REQUIREMENT>
Please filter the entries for the word "Photos" and copy every line that has it.

Structured diff data
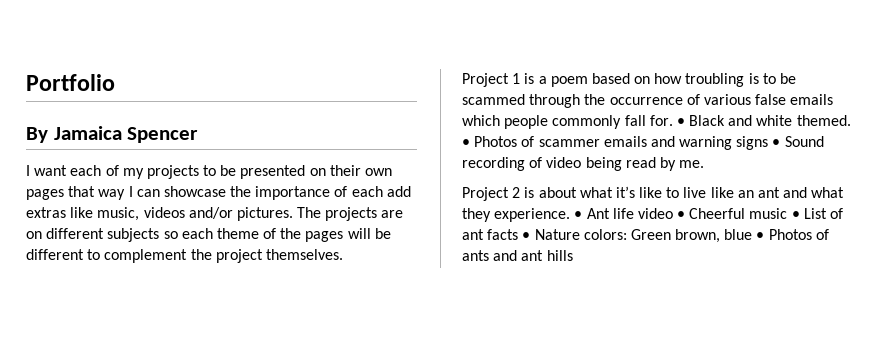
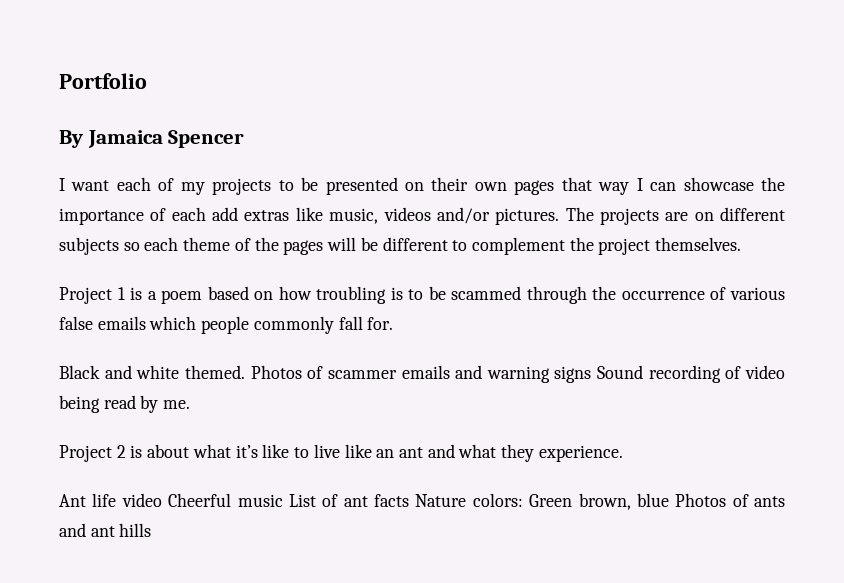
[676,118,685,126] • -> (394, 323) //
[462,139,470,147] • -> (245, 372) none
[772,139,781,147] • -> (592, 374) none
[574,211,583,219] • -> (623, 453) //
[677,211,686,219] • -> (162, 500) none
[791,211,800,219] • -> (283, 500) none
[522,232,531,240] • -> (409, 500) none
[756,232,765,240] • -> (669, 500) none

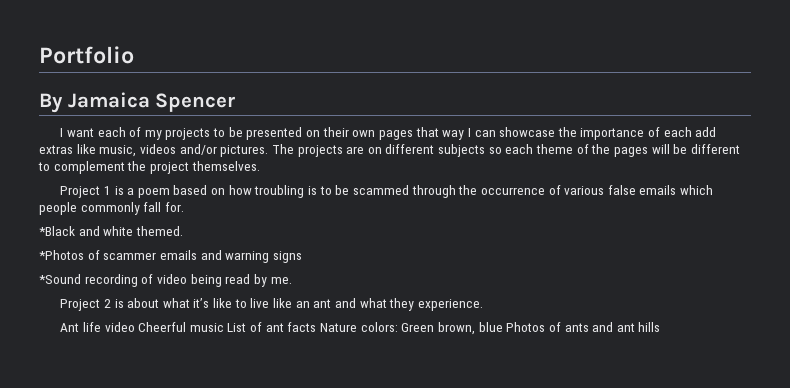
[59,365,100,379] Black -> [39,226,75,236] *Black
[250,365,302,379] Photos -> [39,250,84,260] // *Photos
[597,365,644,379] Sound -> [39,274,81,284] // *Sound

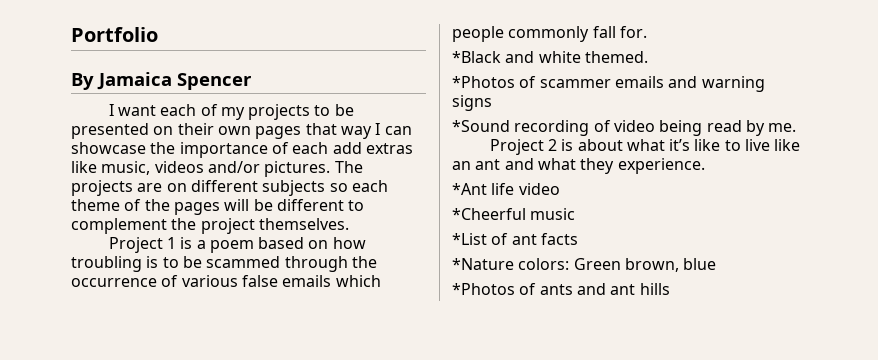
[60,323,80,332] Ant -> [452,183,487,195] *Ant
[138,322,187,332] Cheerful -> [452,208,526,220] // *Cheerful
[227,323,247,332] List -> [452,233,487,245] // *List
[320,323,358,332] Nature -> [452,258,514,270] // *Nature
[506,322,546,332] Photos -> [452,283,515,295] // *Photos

ANSWER TO THIS EXERCISE>
[250,365,302,379] Photos -> [39,250,84,260] // *Photos
[506,322,546,332] Photos -> [452,283,515,295] // *Photos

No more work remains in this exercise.